# CS5242 Shopee Product Classification: Other Networks

* In this notebook, we aim to use some of the other types of Neural network building blocks to perform image classification.
* These building blocks are added on to our CNN baseline model and evaluated.

The two additional types of network experiments performed in this notebook are as follows:

* Recurrent Neural Networks (RNN)
* Attention Neural Networks (Attention)

## Imports and Config

In [1]:
import torch
import torch.nn as nn

from model import dataset, trainer
from model import baseline_cnn_1, rnn_cnn, attention_cnn

In [2]:
batch_size = 32
num_epoch = 30
seed = 42

## Data Import

* As previously, we use our dataset to import the set of images across categories.
* The 9 categories are selected with the custom filtered 500 images from each of the categories.

In [3]:
data = dataset.DataSet(max_num_img=500, crop=0.8, path='data/selected_images/')

In [4]:
data.load_all()

100%|█████████████████████████████████████████████████████████████████████████████████████████████████████████████| 500/500 [00:01<00:00, 258.83it/s]
100%|█████████████████████████████████████████████████████████████████████████████████████████████████████████████| 500/500 [00:02<00:00, 242.56it/s]
100%|█████████████████████████████████████████████████████████████████████████████████████████████████████████████| 500/500 [00:03<00:00, 149.50it/s]
100%|█████████████████████████████████████████████████████████████████████████████████████████████████████████████| 500/500 [00:03<00:00, 151.57it/s]
100%|█████████████████████████████████████████████████████████████████████████████████████████████████████████████| 500/500 [00:04<00:00, 113.63it/s]
100%|█████████████████████████████████████████████████████████████████████████████████████████████████████████████| 500/500 [00:04<00:00, 111.54it/s]
100%|███████████████████████████████████████████████████████████████████████████████████████████████

## Baseline Model

* Before we proceed with these networks, we add in one evaluation of our baseline model to enable us to compare performances.

In [5]:
baseline_cnn_1_model = baseline_cnn_1.BaselineCNN1(len(data.categories))
torch.manual_seed(seed)
criterion = nn.CrossEntropyLoss()
optimizer = torch.optim.Adam(baseline_cnn_1_model.parameters(), lr=4e-4)

In [6]:
mtrainer = trainer.Trainer(baseline_cnn_1_model, optimizer, criterion, data, batch_size)
mtrainer.run_train(num_epoch)

KeyboardInterrupt: 

In [None]:
test_loss, test_acc, top_k, incorect_stats = mtrainer.run_test(mtrainer.testloader, 3, True)
print(f'Accuracy of the network on the test images: {test_acc*100} %')

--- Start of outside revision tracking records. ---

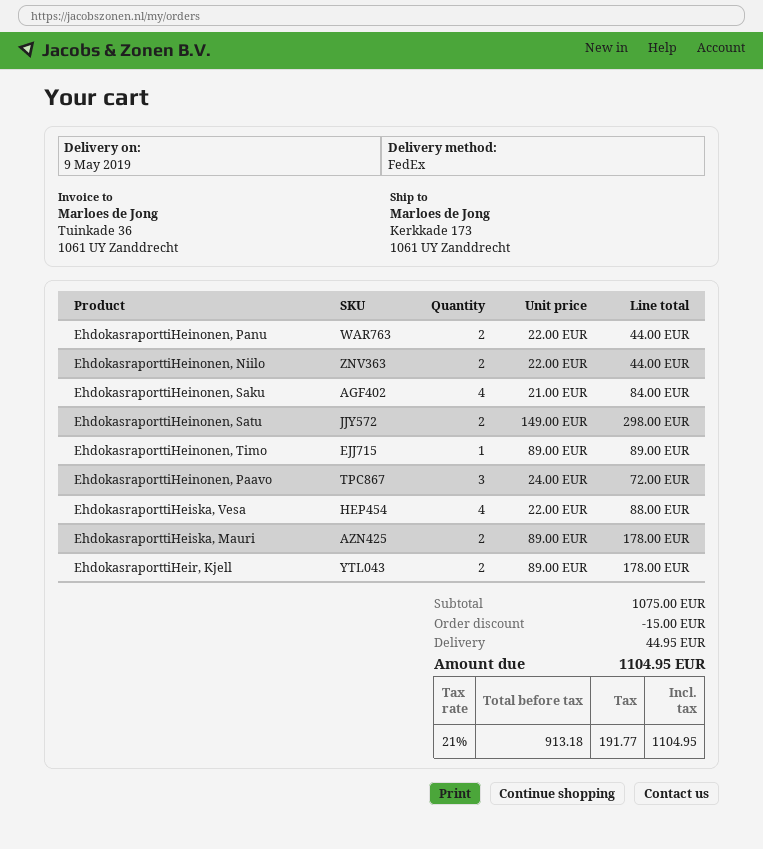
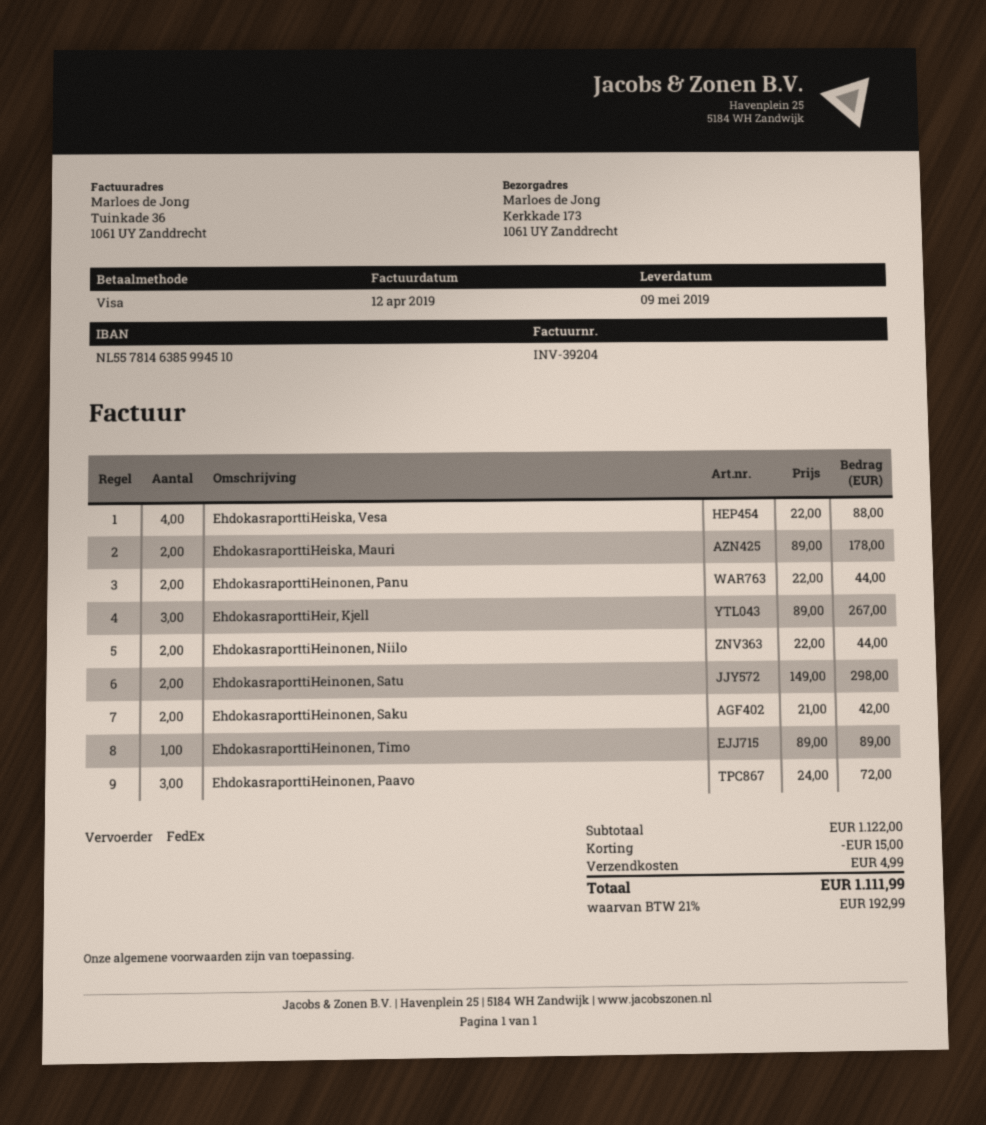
EhdokasraporttiHeinonen, Saku: 4 x 21.00 = 84.00 -> 2 x 21.00 = 42.00
EhdokasraporttiHeir, Kjell: 2 x 89.00 = 178.00 -> 3 x 89.00 = 267.00
subtotal: 1075.00 -> 1122.00
shipping: 44.95 -> 4.99
tax: 21% = 191.77 -> 21% = 192.99
total: 1104.95 -> 1111.99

## Recurrent Neural Network (RNN)

* In this approach, we add an RNN layer over the baseline CNN model we implemented.
* The RNN layer selected is a Long Short Term Memory (LSTM) layer from the Pytorch nn modules.
    * We keep all other convolutional blocks the same as compared to the baseline CNN model.
* The LSTM mechanism is implemented as follows:
    * After passing through the convolutional blocks, the image is split into smaller patches
    * These patches are then passed sequentially into the LSTM model.
    * The number of hidden states in the LSTM is directly proportional to the number of patches in the image.
* Following the LSTM layer, a final fully connected layer is used.
    * The adaptive average pooling layer is removed in this case.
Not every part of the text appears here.